28/05/2012 01:00 EDT | Actualisé 28/07/2012 05:12 EDT

Le gouvernement canadien a annoncé lundi qu'il allait prochainement déposer un projet de loi spéciale forçant le retour au travail de 4.800 employés de la compagnie de chemins de fer Canadien Pacifique, en grève depuis mercredi dernier, invoquant la défense de l'économie nationale.

La ministre du Travail Lisa Raitt a longuement décrit l'ampleur des activités du Canadien Pacifique qui transporte annuellement 50 milliards de dollars de marchandises, pour conclure que l'économie du pays "encore fragile" malgré la reprise ne pouvait se permettre un arrêt de travail prolongé.

Les négociations entre le syndicat Teamsters Canada et la direction de la compagnie avaient été rompues dimanche, sans qu'aucun nouveau rendez-vous soit pris.

Le conflit porte essentiellement sur les retraites --la direction de l'entreprise souhaitant revoir le système pour le rapprocher de ceux de ses concurrents et préserver sa compétitivité--, sur certains règlements de travail et sur la gestion de la fatigue.

"La grève ne peut pas continuer. Nous avons besoin de remettre les trains en marche", a dit Mme Raitt, arguant que la grève menace d'une part des emplois dans les entreprises dépendant du transport par rail, par exemple dans l'industrie automobile, et d'autre part les exportations.

"Les consommateurs et nos concurrents à l'étranger n'attendront pas que nous réglions un conflit de travail", a-t-elle dit.
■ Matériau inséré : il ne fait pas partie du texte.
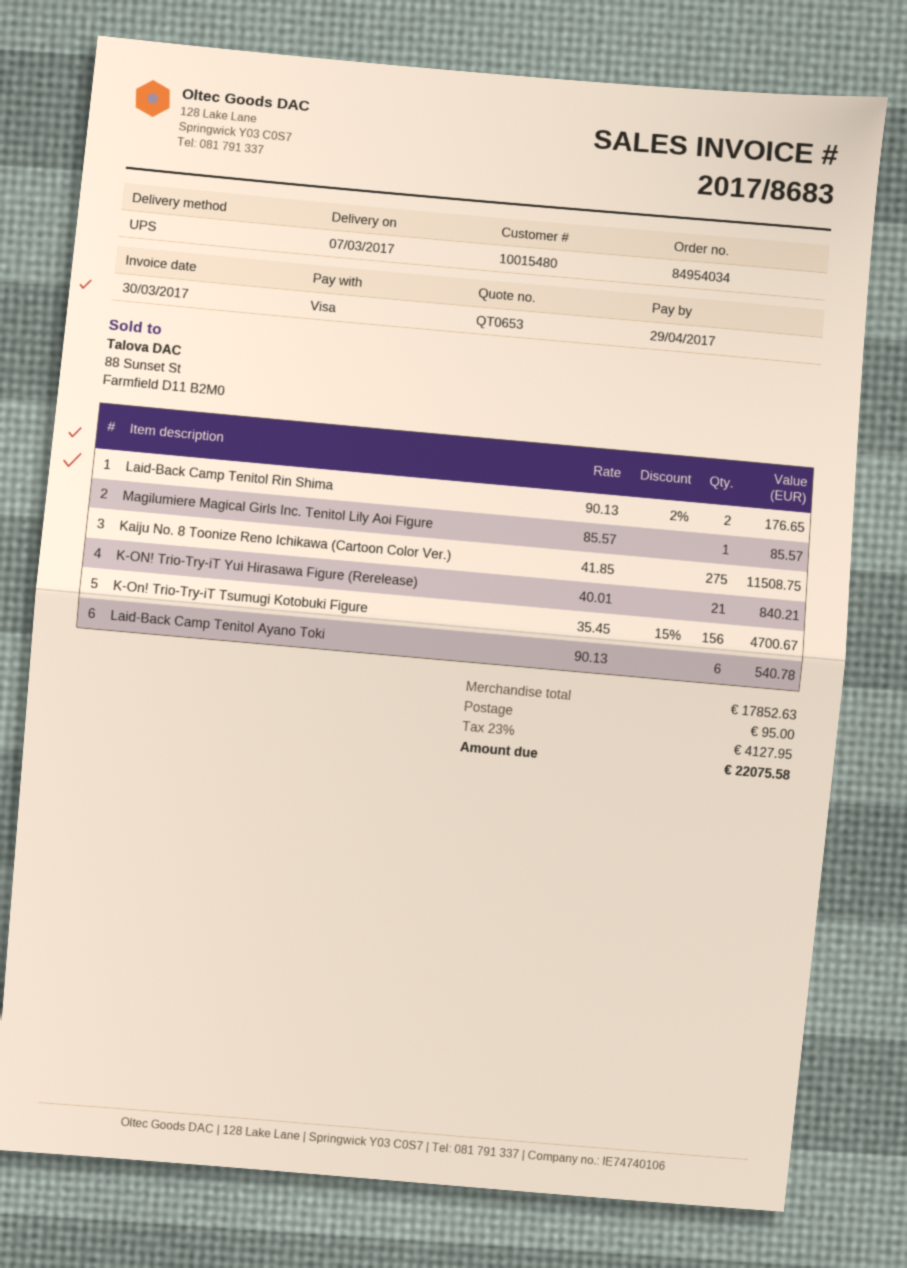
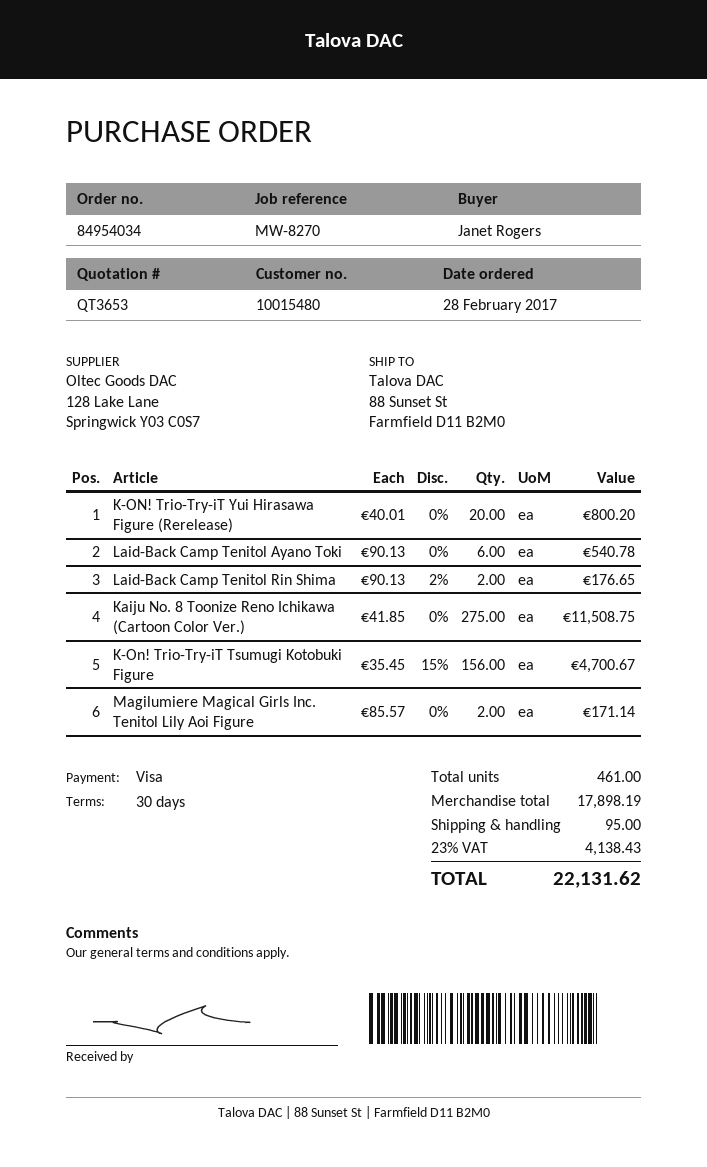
quote number: QT0653 -> QT3653
Magilumiere Magical Girls Inc. Tenitol Lily Aoi Figure: 1 x 85.57 = 85.57 -> 2 x 85.57 = 171.14
K-ON! Trio-Try-iT Yui Hirasawa Figure (Rerelease): 21 x 40.01 = 840.21 -> 20 x 40.01 = 800.20
subtotal: 17852.63 -> 17898.19
tax: 23% = 4127.95 -> 23% = 4138.43
total: 22075.58 -> 22131.62

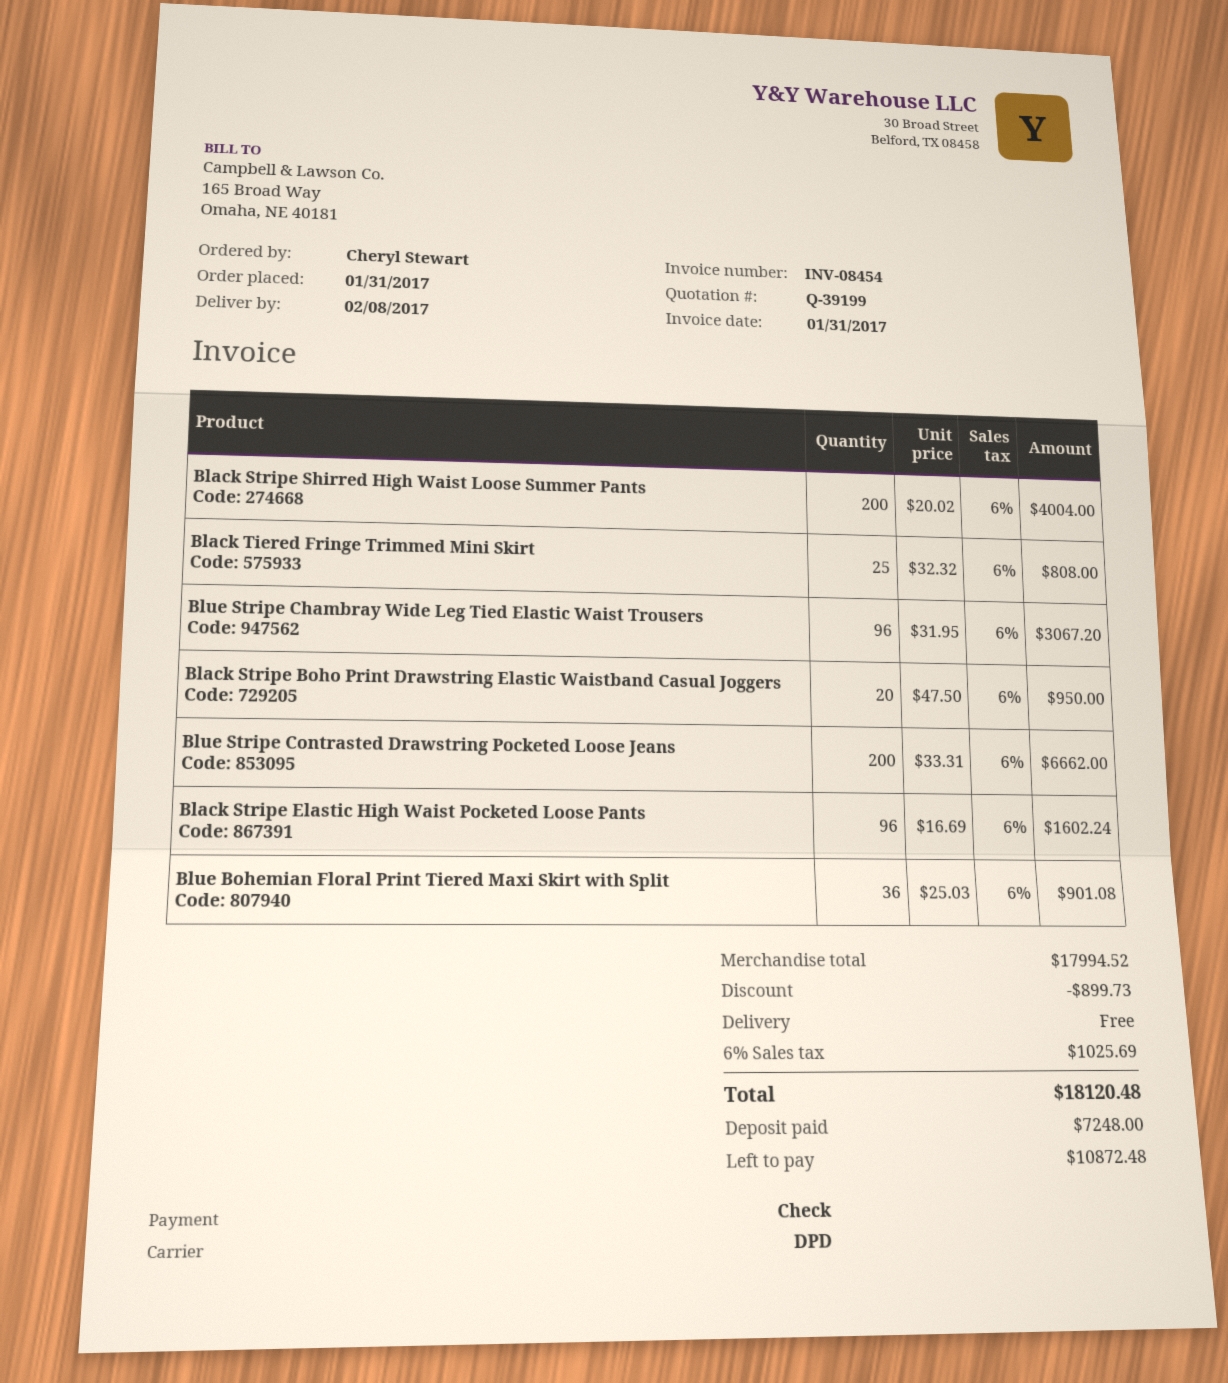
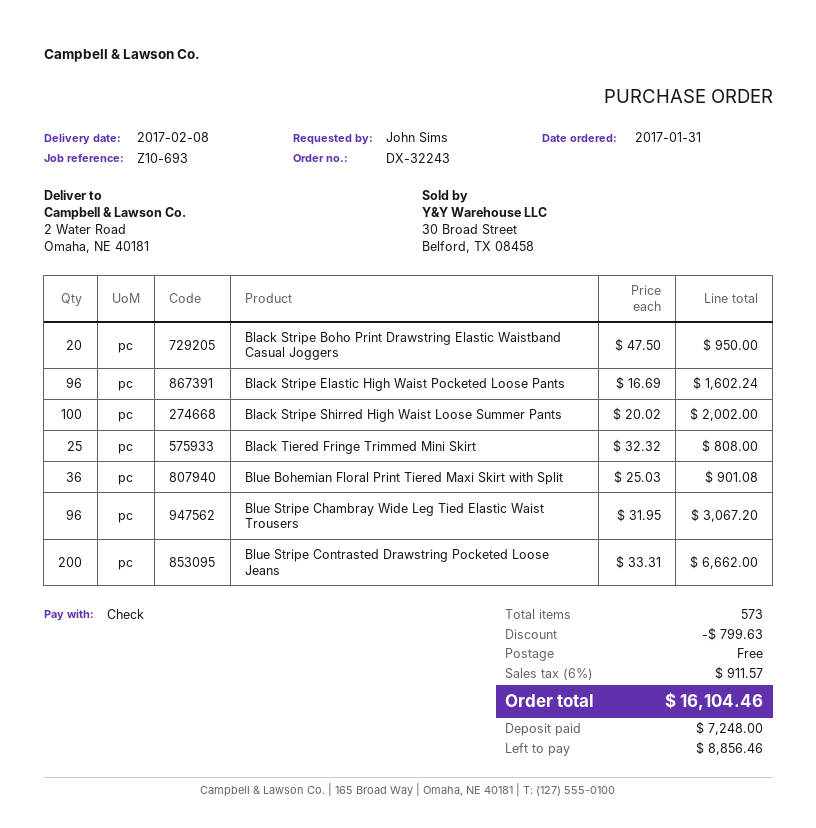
ordered by: Cheryl Stewart -> John Sims
Black Stripe Shirred High Waist Loose Summer Pants: 200 x 20.02 = 4004.00 -> 100 x 20.02 = 2002.00
discount: 899.73 -> 799.63
tax: 6% = 1025.69 -> 6% = 911.57
total: 18120.48 -> 16104.46
balance: 10872.48 -> 8856.46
Le vice-président de la branche ferroviaire de Teamsters Canada Doug Finnson a réagi en estimant en substance que le gouvernement, en annonçant le dépôt de la loi spéciale, avait appuyé la direction et lui a permis de durcir sa position.

La compagnie "veut prendre l'argent de notre fonds de pension pour le donner aux actionnaires", a-t-il affirmé.

Lors de conflits de travail précédents, par exemple à Air Canada ou dans les postes, Mme Raitt a eu recours au même moyen de pression pour imposer un retour rapide au travail, suivi de négociations menées dans le cadre d'un arbitrage imposé.